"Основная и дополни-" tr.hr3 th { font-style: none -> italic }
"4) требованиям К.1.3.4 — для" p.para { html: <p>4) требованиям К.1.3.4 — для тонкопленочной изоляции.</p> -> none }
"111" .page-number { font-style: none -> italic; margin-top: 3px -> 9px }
...
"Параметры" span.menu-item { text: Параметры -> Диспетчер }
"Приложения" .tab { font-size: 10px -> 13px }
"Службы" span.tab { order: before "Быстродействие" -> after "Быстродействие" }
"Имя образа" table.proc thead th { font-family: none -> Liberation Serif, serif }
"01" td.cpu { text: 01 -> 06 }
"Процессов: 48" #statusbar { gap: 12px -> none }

What you have to do
Take the records above and return, word for word, only the lines that fall from the line with "font-size: 10px ->" to the line with "gap: 12px ->", both of them included.

Exercise response
"Приложения" .tab { font-size: 10px -> 13px }
"Службы" span.tab { order: before "Быстродействие" -> after "Быстродействие" }
"Имя образа" table.proc thead th { font-family: none -> Liberation Serif, serif }
"01" td.cpu { text: 01 -> 06 }
"Процессов: 48" #statusbar { gap: 12px -> none }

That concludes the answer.